Directions
Using the data below, return all lines in which "height" appears.

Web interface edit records
● ● ● ● ●
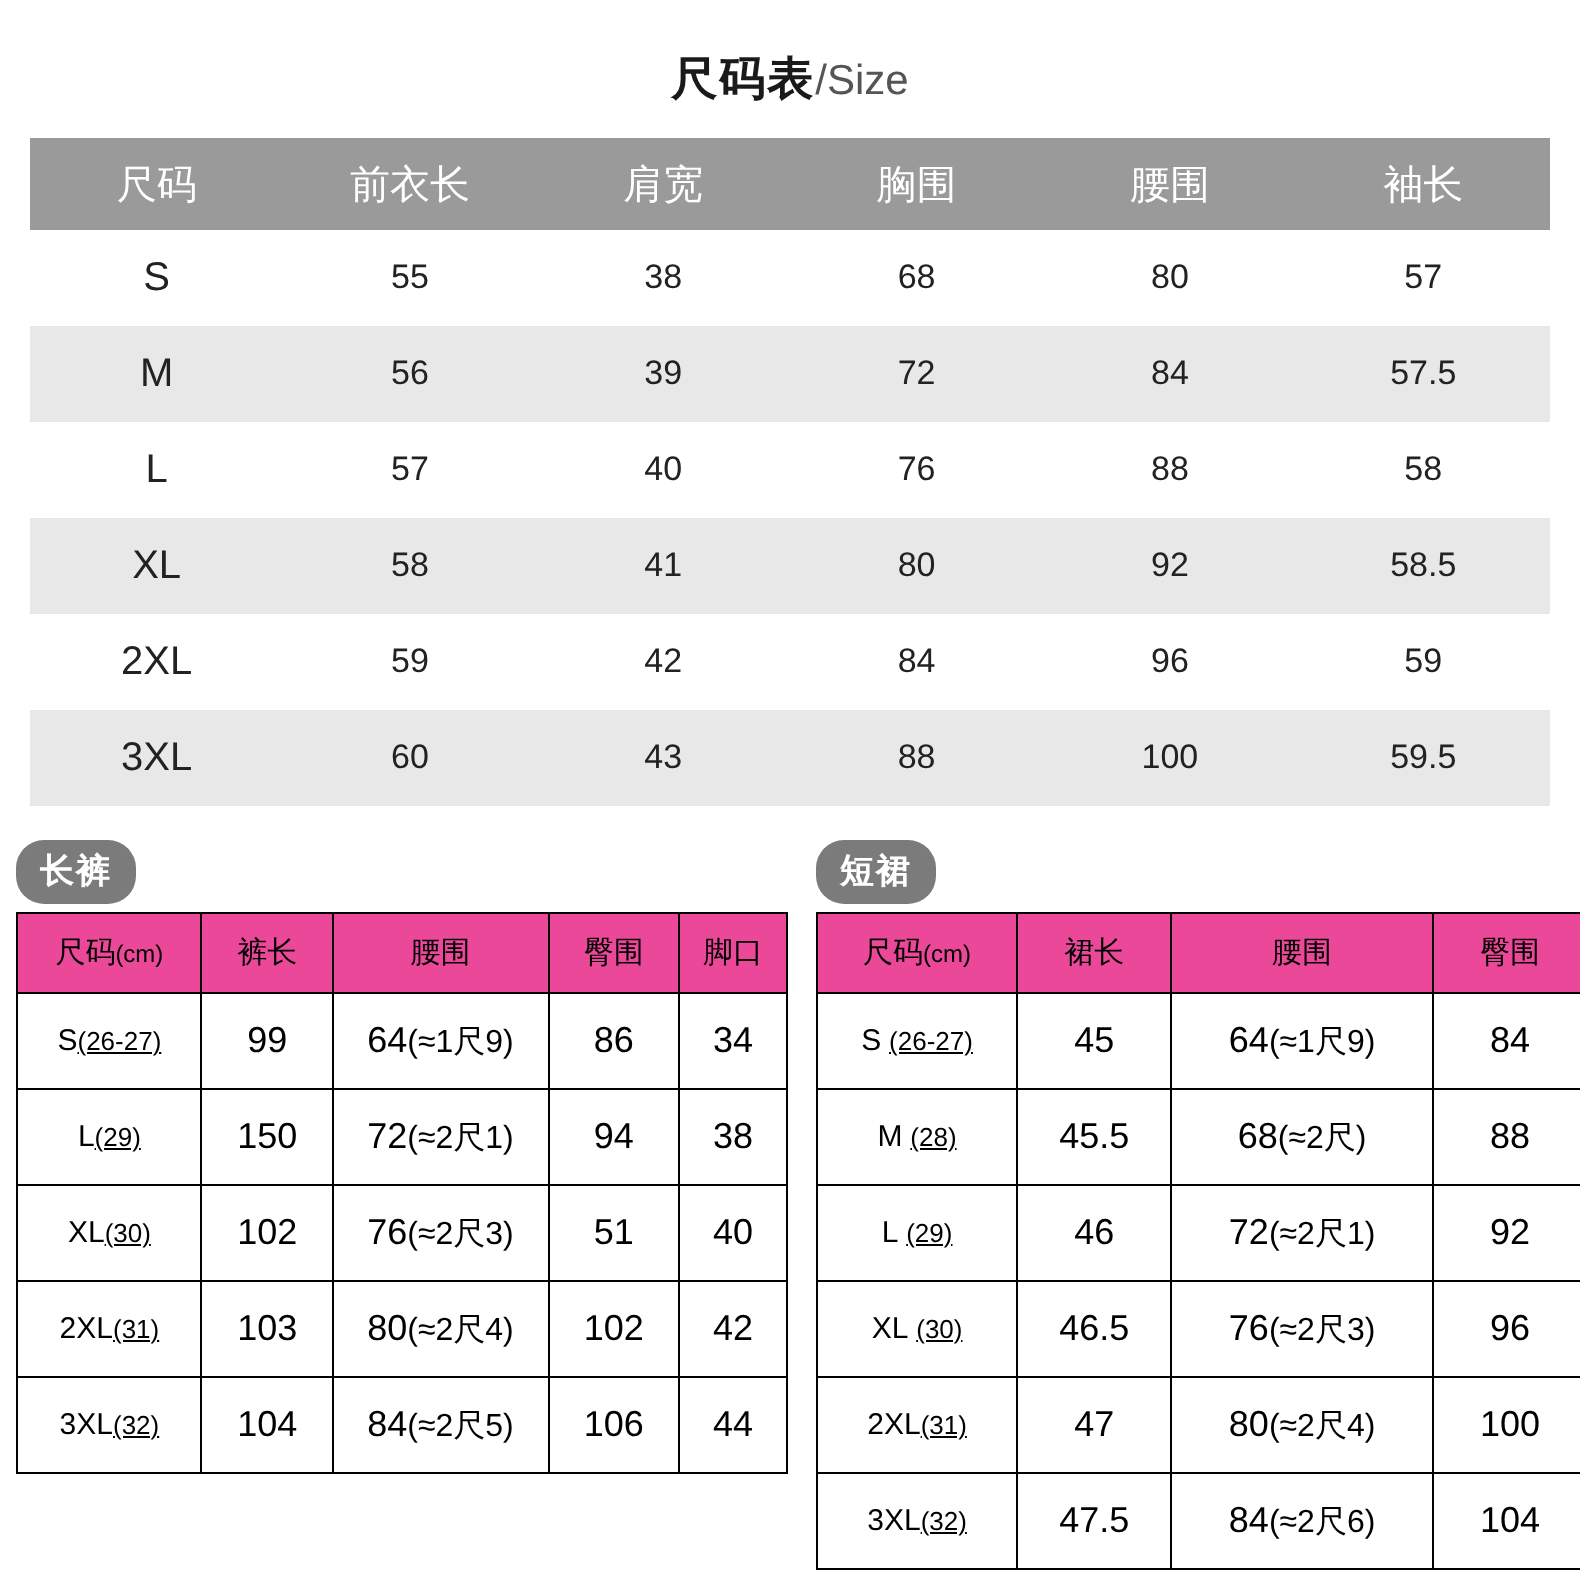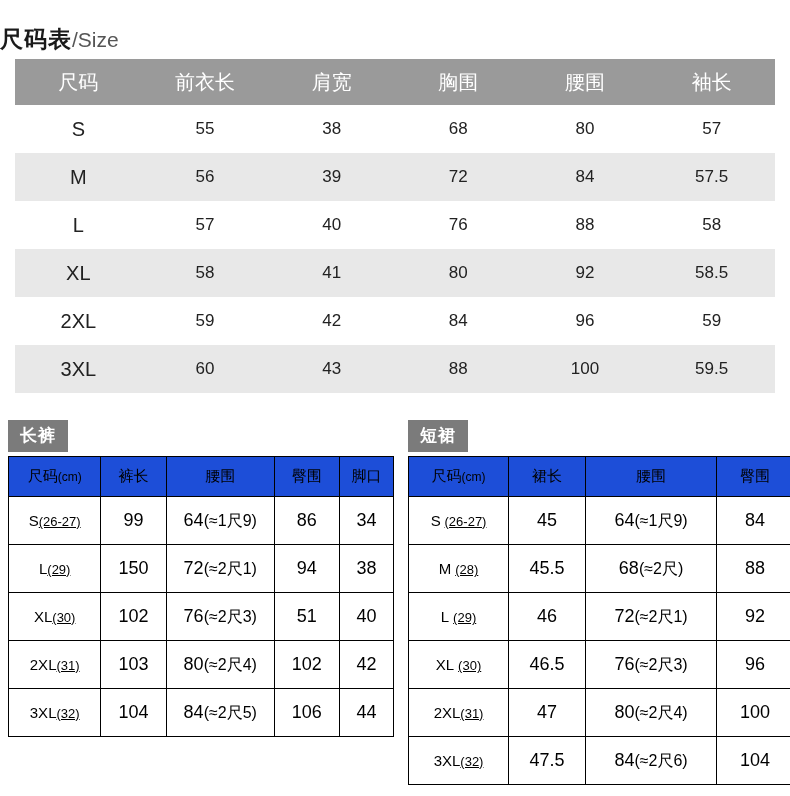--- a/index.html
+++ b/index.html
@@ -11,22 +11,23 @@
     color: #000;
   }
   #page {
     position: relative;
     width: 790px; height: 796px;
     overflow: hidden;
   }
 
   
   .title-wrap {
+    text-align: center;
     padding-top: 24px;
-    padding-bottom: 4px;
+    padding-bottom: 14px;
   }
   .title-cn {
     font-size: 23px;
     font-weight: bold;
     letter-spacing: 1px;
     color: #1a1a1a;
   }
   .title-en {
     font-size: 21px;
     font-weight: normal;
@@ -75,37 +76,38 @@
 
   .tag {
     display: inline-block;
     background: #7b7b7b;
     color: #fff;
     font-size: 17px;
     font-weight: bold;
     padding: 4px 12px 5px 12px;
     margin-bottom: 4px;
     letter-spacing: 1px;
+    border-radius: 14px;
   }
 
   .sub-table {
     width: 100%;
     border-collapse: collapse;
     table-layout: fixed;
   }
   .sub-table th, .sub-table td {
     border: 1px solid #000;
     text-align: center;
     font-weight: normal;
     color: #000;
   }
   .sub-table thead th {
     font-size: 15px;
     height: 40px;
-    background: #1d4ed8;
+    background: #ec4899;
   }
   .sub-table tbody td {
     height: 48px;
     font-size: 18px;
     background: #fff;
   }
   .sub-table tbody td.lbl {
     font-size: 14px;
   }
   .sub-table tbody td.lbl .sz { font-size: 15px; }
● ● ● ● ●
The answer
     width: 790px; height: 796px;
     height: 40px;
     height: 48px;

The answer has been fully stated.